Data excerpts
/---

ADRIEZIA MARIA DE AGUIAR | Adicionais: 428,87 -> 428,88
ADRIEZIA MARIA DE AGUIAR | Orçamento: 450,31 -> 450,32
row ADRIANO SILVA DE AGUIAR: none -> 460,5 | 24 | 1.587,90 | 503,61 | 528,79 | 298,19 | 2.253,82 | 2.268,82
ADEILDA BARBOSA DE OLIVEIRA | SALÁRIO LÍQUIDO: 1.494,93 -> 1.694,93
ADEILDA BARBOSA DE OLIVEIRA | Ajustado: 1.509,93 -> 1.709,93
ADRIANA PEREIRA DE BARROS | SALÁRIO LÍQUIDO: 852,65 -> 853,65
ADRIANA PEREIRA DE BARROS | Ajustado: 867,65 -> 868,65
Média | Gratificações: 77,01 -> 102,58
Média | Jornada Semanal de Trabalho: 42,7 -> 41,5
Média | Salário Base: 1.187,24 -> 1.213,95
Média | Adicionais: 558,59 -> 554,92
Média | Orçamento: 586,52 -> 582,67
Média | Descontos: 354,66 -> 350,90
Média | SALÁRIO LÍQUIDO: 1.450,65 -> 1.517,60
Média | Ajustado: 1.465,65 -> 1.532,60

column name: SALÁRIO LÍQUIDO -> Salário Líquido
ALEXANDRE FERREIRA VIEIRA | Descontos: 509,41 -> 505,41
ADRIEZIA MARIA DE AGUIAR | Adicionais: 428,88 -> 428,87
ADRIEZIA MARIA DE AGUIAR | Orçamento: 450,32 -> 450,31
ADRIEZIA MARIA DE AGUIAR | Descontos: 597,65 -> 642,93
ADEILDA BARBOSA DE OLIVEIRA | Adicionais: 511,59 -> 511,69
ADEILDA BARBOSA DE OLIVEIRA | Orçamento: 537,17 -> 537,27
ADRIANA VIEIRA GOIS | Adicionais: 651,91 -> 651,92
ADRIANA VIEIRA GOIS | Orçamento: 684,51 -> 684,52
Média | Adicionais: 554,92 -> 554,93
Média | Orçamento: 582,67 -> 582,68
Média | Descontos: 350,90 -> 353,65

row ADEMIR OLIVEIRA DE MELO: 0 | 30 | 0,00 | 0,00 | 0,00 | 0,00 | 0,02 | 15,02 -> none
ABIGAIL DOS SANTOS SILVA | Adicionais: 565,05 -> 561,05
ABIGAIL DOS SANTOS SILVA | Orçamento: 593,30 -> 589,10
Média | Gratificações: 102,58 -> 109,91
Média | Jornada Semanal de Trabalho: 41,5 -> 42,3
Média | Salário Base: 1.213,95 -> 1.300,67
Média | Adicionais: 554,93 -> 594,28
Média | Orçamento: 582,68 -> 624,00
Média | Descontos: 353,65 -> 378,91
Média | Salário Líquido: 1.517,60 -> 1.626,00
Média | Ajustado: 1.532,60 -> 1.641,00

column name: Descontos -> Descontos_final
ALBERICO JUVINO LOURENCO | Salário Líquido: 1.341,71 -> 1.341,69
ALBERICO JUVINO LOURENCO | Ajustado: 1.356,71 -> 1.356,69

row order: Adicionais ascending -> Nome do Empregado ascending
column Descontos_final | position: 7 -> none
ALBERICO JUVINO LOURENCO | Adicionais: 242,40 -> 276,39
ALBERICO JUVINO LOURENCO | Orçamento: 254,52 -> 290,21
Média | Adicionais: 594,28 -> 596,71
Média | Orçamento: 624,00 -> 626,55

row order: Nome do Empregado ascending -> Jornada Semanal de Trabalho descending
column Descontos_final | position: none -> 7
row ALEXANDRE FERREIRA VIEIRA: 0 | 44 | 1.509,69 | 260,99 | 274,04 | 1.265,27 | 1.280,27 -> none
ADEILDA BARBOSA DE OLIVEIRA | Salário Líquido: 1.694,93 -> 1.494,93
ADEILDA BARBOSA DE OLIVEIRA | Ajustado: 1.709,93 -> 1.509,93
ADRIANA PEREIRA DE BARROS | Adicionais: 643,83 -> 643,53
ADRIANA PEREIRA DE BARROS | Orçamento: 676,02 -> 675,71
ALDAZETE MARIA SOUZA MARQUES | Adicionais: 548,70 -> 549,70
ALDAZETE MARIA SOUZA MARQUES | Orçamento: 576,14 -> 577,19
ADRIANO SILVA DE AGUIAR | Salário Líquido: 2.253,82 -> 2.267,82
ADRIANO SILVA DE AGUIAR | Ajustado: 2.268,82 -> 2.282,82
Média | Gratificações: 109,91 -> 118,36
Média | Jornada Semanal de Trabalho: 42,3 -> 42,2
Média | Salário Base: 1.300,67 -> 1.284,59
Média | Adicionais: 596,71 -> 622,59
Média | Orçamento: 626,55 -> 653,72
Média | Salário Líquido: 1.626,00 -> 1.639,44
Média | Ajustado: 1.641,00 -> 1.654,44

\---
/---

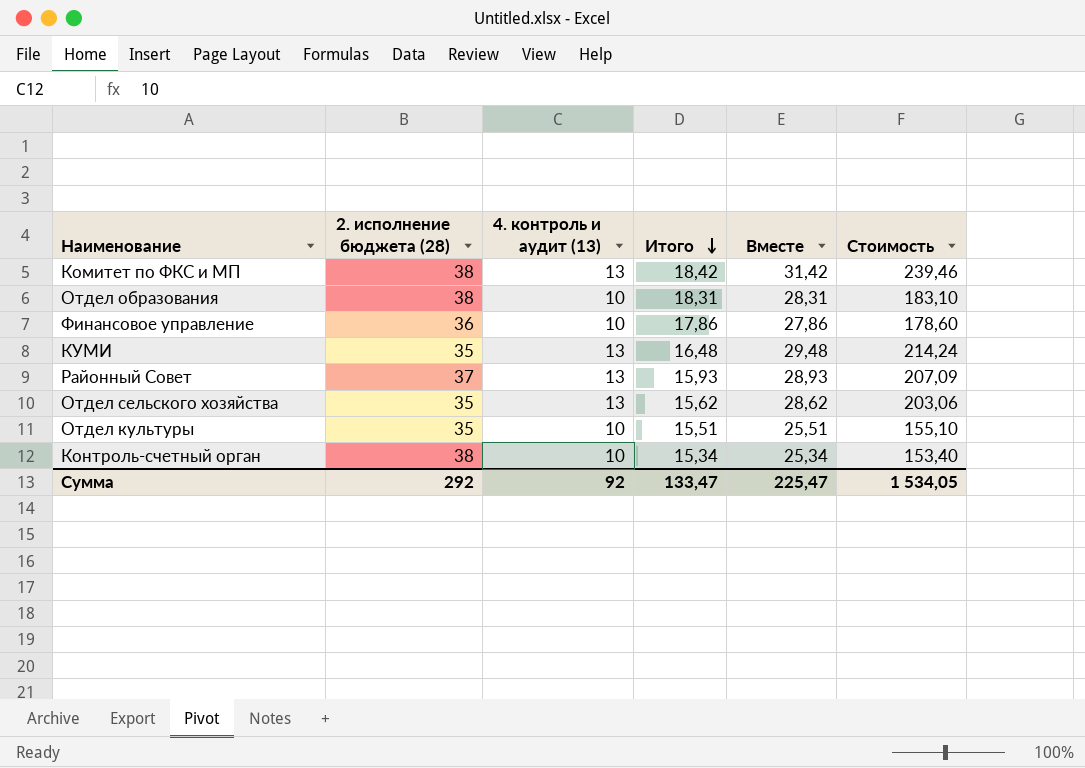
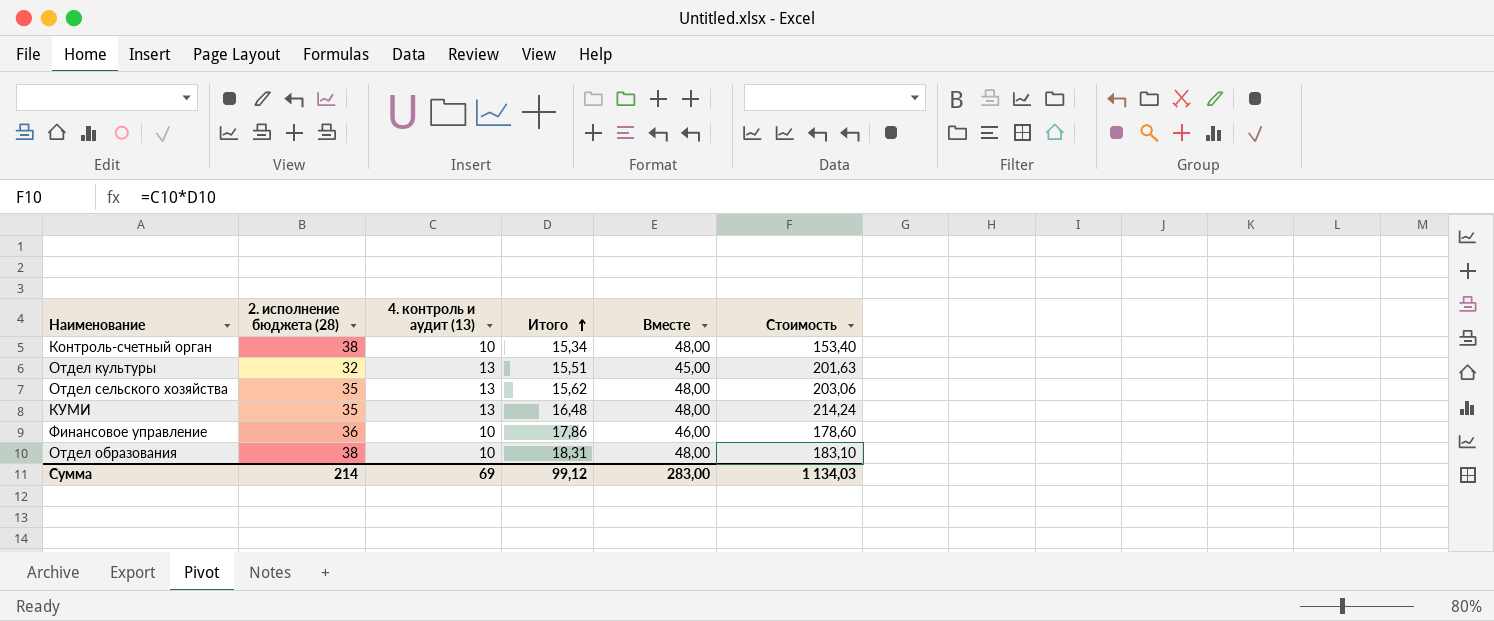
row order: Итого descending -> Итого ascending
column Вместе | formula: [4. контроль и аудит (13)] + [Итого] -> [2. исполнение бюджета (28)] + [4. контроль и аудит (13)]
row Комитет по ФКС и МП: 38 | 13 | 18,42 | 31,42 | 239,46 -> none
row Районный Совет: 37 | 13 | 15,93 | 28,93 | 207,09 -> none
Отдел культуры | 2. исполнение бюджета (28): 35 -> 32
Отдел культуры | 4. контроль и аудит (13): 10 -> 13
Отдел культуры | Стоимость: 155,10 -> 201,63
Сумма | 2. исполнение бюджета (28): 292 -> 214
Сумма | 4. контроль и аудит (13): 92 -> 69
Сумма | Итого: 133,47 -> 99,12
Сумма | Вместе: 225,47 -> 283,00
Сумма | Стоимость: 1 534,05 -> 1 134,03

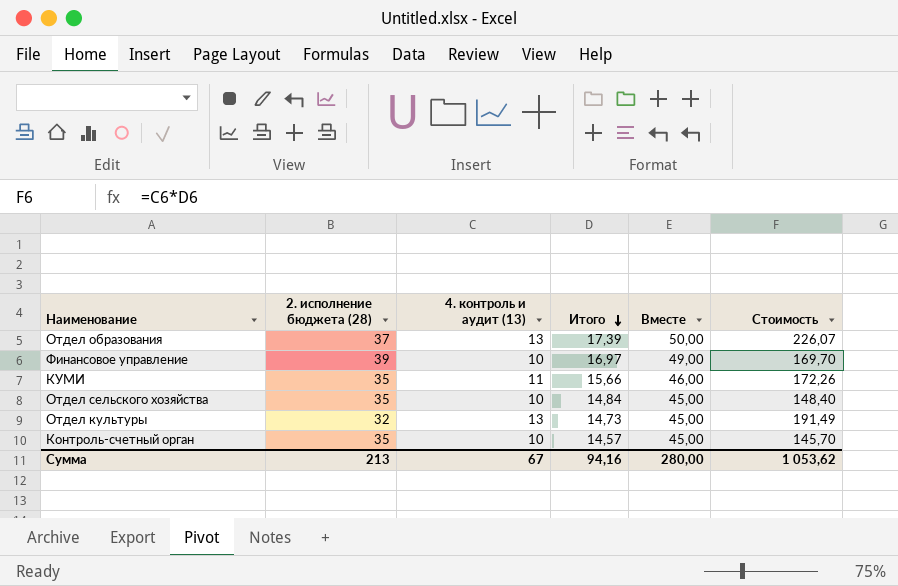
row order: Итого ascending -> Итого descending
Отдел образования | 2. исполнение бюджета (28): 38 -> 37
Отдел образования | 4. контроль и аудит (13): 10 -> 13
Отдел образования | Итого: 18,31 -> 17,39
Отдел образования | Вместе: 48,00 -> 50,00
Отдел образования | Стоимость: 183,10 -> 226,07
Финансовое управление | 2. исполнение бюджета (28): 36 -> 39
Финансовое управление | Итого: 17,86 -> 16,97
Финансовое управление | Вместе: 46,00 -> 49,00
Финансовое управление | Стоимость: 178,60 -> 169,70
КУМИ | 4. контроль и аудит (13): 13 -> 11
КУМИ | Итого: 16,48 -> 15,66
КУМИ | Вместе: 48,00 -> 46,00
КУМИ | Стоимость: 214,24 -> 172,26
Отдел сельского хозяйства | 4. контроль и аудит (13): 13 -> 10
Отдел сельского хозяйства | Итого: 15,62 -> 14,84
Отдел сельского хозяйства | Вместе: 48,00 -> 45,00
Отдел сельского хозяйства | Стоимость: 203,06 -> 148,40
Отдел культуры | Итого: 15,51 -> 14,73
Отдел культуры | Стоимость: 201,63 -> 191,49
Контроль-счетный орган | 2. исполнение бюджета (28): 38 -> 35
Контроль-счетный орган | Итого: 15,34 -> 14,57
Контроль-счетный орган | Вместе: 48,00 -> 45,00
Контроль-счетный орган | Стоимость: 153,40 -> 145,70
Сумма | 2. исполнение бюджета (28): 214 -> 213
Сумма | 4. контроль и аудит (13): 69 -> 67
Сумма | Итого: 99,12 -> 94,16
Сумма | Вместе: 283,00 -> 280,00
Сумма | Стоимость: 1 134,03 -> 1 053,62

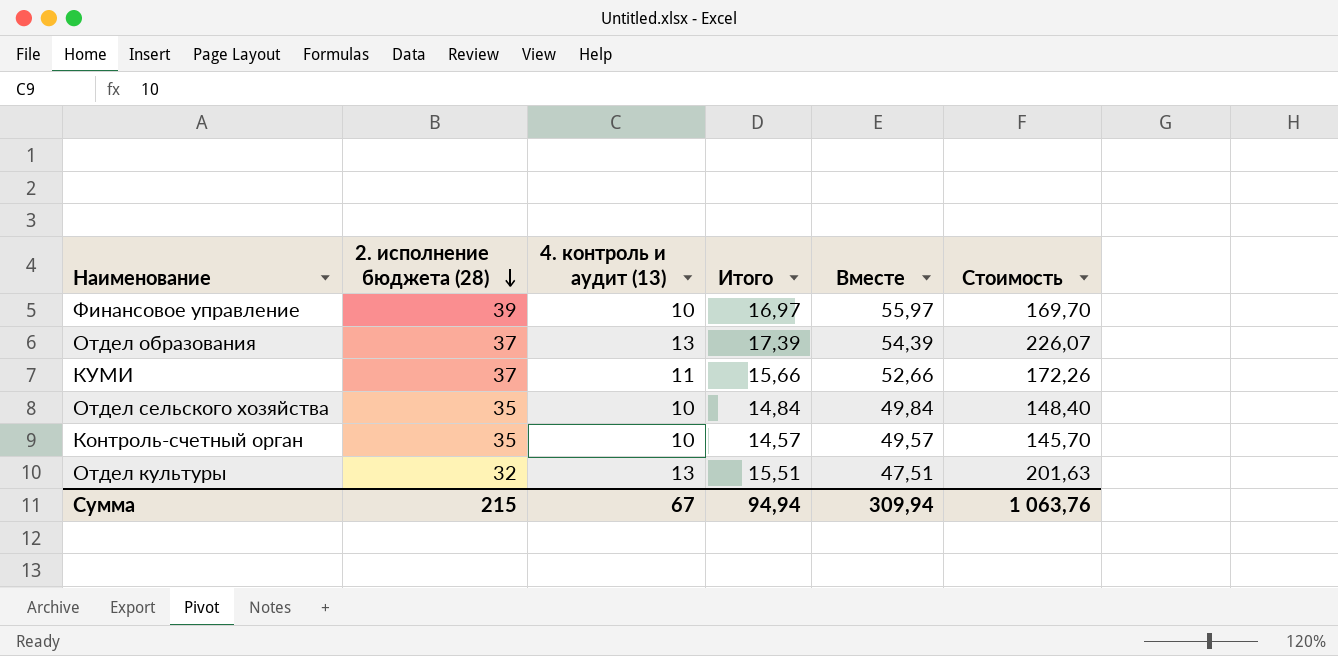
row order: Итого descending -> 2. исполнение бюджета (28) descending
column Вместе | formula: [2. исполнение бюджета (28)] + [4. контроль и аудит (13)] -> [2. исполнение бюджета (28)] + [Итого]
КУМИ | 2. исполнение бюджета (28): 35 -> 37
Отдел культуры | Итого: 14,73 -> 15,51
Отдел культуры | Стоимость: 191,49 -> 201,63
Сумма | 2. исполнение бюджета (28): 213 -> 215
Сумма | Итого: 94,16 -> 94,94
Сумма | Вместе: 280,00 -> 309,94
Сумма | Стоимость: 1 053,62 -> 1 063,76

\---

Retype only the lines above between the line with "ADRIANA PEREIRA DE BARROS | SALÁRIO" and the line with "ADRIEZIA MARIA DE AGUIAR | Adicionais: 428,88", counting those two lines as well, and keep every character as it is.

▶ _Written solution_
ADRIANA PEREIRA DE BARROS | SALÁRIO LÍQUIDO: 852,65 -> 853,65
ADRIANA PEREIRA DE BARROS | Ajustado: 867,65 -> 868,65
Média | Gratificações: 77,01 -> 102,58
Média | Jornada Semanal de Trabalho: 42,7 -> 41,5
Média | Salário Base: 1.187,24 -> 1.213,95
Média | Adicionais: 558,59 -> 554,92
Média | Orçamento: 586,52 -> 582,67
Média | Descontos: 354,66 -> 350,90
Média | SALÁRIO LÍQUIDO: 1.450,65 -> 1.517,60
Média | Ajustado: 1.465,65 -> 1.532,60

column name: SALÁRIO LÍQUIDO -> Salário Líquido
ALEXANDRE FERREIRA VIEIRA | Descontos: 509,41 -> 505,41
ADRIEZIA MARIA DE AGUIAR | Adicionais: 428,88 -> 428,87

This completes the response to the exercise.